The specific way to use and operate a backpacking stove will depend on its fuel type, which is either canister, liquid fuel, or alternative fuel. Generally speaking, backpacking stoves have a fuel source that is attached to a lighting mechanism that will serve as a heat source for your camping pots. You can use the stove to heat food or boil water. Most stoves are equipped so that you can adjust the size and strength of the flame.

How long does backpacking stove fuel last? 

Different sized canisters and types of fuel will vary in how many hours of heat they can provide, but for the most part, backpacking stoves can provide anywhere from 2 to 6 hours of heat. It’s always a good idea to pack extra fuel if you have space to ensure that you can use your stove.

How do you clean a backpacking stove? 

Clean the exterior of your backpacking stove with warm, soapy water once it has completely cooled down. Rinse with clean water and allow to air dry before using the stove again. Wipe any greasy grates or valves with a warm cloth.

How do you light a backpacking stove?

Most backpacking stoves are equipped with a valve for lighting that you can create a steady flame with by using matches or a lighter. You need to ensure that the fuel is tightly screwed on and attached. You can also use the valve to adjust the strength of the flame. Some stove models require priming before lighting, which basically involves igniting a few drops of fuel in a separate cup below the burner, which in turn creates a small flame that will preheat the fuel line.

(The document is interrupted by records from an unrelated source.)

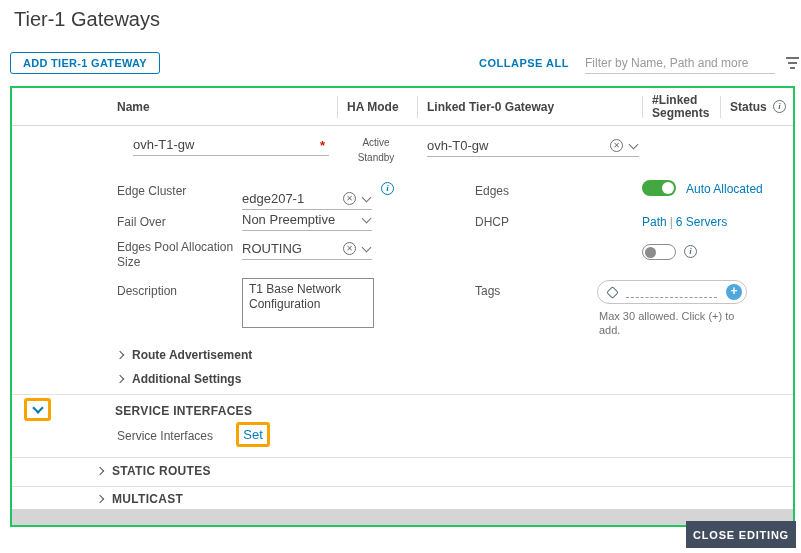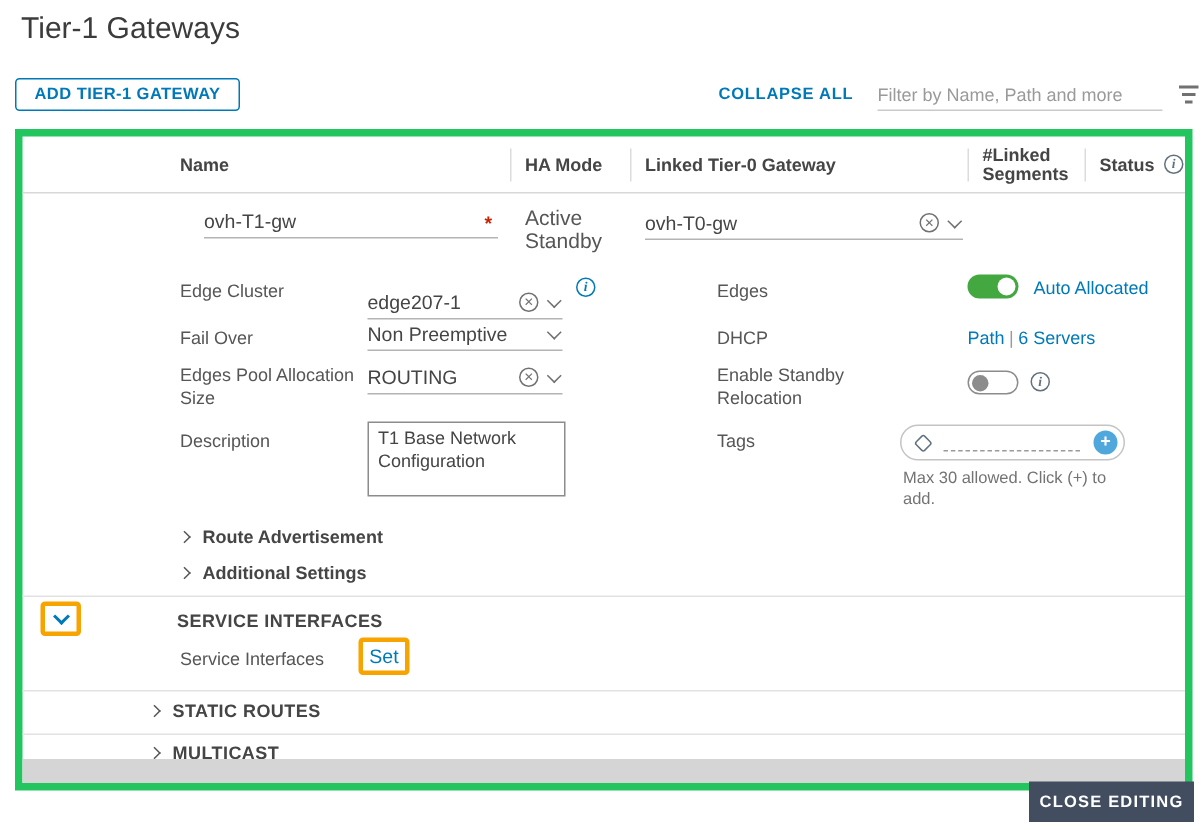"Name" .table { border: 5px solid #22c55e -> 2px solid #22c55e }
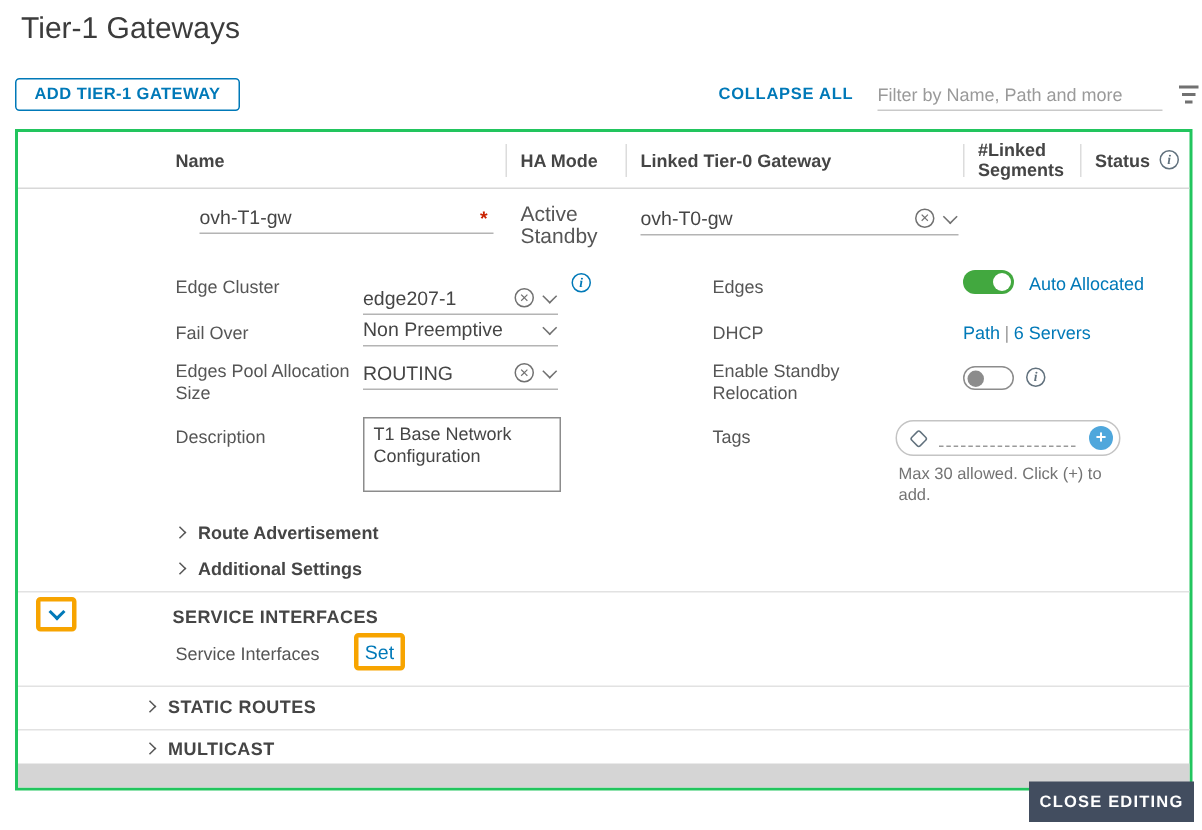"Active Standby" .ha-text { font-size: 14px -> 10px; text-align: none -> center }
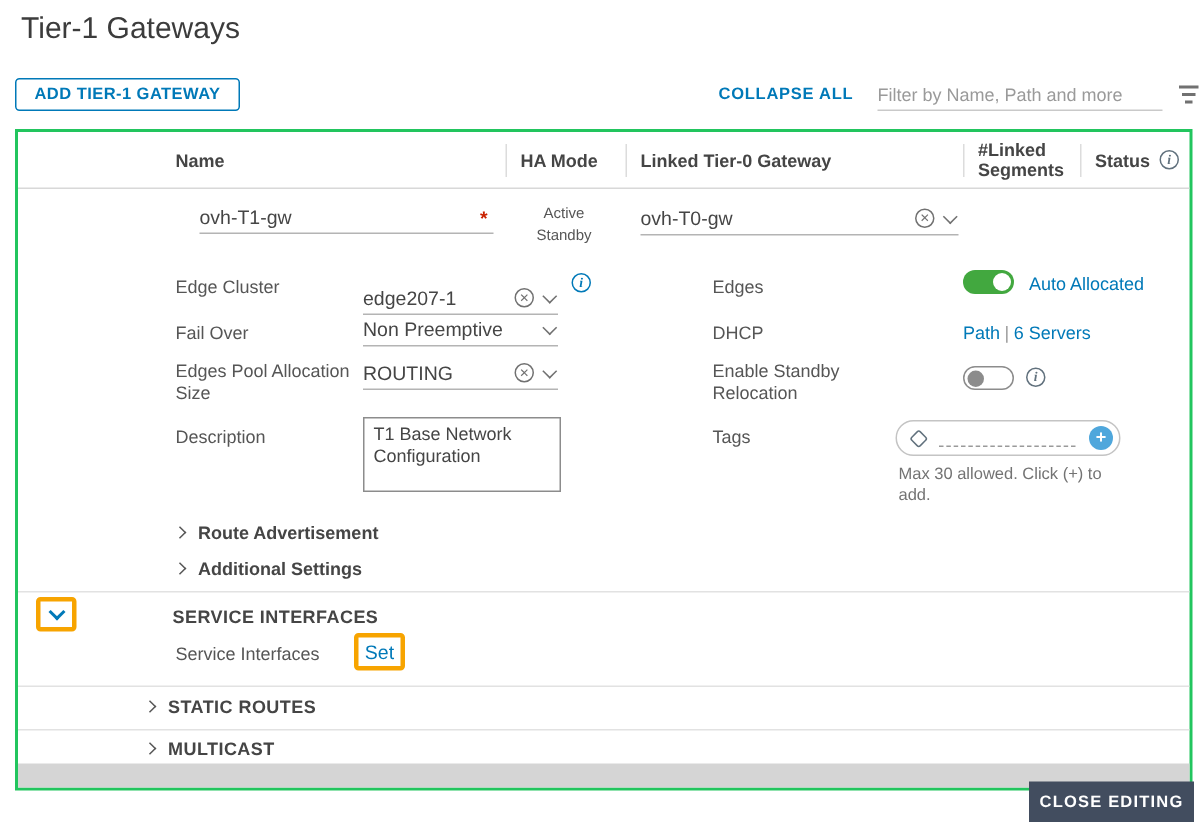"Enable Standby Relocation" div.flabel { html: <div>Enable Standby Relocation</div> -> none }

Why Trust The Spruce Eats?

Sara Tane has written dozens of buying guides for The Spruce Eats, understanding what consumers and cooks need to consider before making a new purchase for their culinary adventures. She is a professionally trained chef in addition to a camping and outdoor cooking enthusiast. With many weekends of cooking elaborate, delicious meals out in the great outdoors, she is no stranger to what it takes to have a successful bout of outdoor cooking. After researching different backpacking stoves and their materials, she can help you find the best backpacking stove for your next adventure. She also interviewed Kelly McGown, Social Media Manager at Advanced Primate, as part of her research for this roundup.